Monday, August 23, 2010

To keep alive or not to keep alive

Networks are what make computers cool to me. Without a network a computer is like a car without wheels (perhaps not that bad but close). Ever since I wrote my first dumb networking code it still blows my mind that I can send data from one computer to another. One thing I have learned over my short programming career is that writing good networking code turns out to be hard. Operations on the local computer can and do fail, but for the most part it is not to hard to check for the error and do something about it. Networks, on the on other hand, tend to be very asynchronous and can fail in all kinds of fun ways.

The Internet, as I understand it, is based on the IP protocol. The IP protocol is based on the idea of best effort delivery, which has proven to be a powerful idea. It also means that about anything can happen and the endpoints of the network will have no idea. In the case of TCP one end of the connection can tell the other if it is going to close the connection. This happens if the process owning the connection is killed or the computer is turned off in a nice way. The case of the one computer dies in a flame of glory, or the connection breaks (someone pulls the Ethernet cable out to use in there laptop) does not let the other end know what happened. TCP is just a sudo connection after all.

Enter the keepalive. The idea is simple. Send some TCP packets over the connection and make sure a response is returned in a reasonable amount of time. The question is what level of the networking stack should this happen on? Currently, I have done this in applications level. In the protocols I make, I will have a ping/pong message that I send so both sides know that connection is up.

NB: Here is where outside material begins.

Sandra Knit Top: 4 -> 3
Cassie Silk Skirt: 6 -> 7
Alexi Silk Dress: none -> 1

It turns out that it can also be done in the tcp level. It seems most OS have the ability to send a TCP packet with no data, but the response flag is set to true. In Linux there are a number of setting that tell the interval to test the connection on, the number of times to retry, and the amount of time between retries.

I have yet to test this out compared to the applications level stuff I have done, but I have high hopes. The applications level ping/pong does provide more feed back about what is happening and it is up to the application what to do about it. The ping/pong approach has a number of issues. The first is it makes the application code more complex. The application not only has to handle a the case of the connection closing, it has to have timer and other code to decide the connection is dead and should be aborted. The second and perhaps most important is, if the application is sending a lot of data the ping/pong message might not be sent for the timeout value. That means one side the connection might decide the connection is dead just because it was to busy. Now this "problem" happens if you just depend on the ping/pong to reset your timers, so I think it can be worked around. But it is still messy, in the code and the protocol. Then what if you not are not making your binary protocol?

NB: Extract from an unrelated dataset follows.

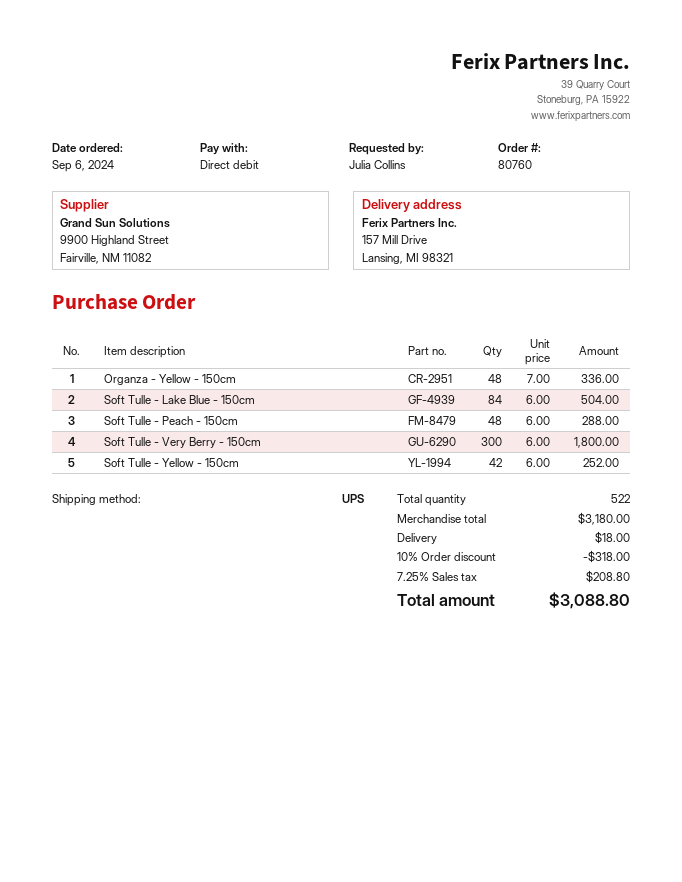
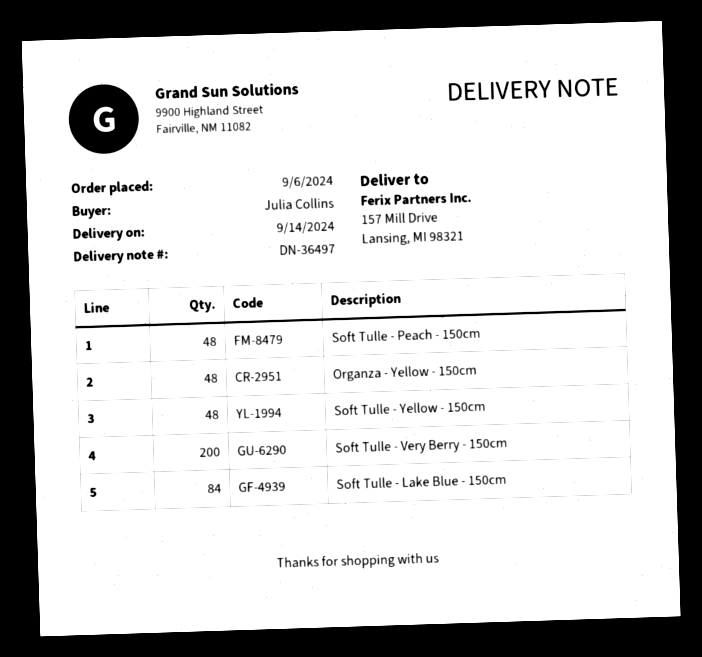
Soft Tulle - Very Berry - 150cm: 300 -> 200
Soft Tulle - Yellow - 150cm: 42 -> 48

To end the rant if the OS can be set to keep the connection alive, and it works well I say let it. Now all this it assuming a long lived TCP connection. UDP has its own issues, which I have yet to try and work with. I think UDP puts it back in the application level to manage the connection.

(Update)
After more thought I think the most flexible design is to use a ping/pong in the applications level. Even if it is more work to code. It provide more portability and test more issues. Now if you are just writing a brunch of server to server code with something like Google Go it might work out to have the OS handle it (assuming Linux).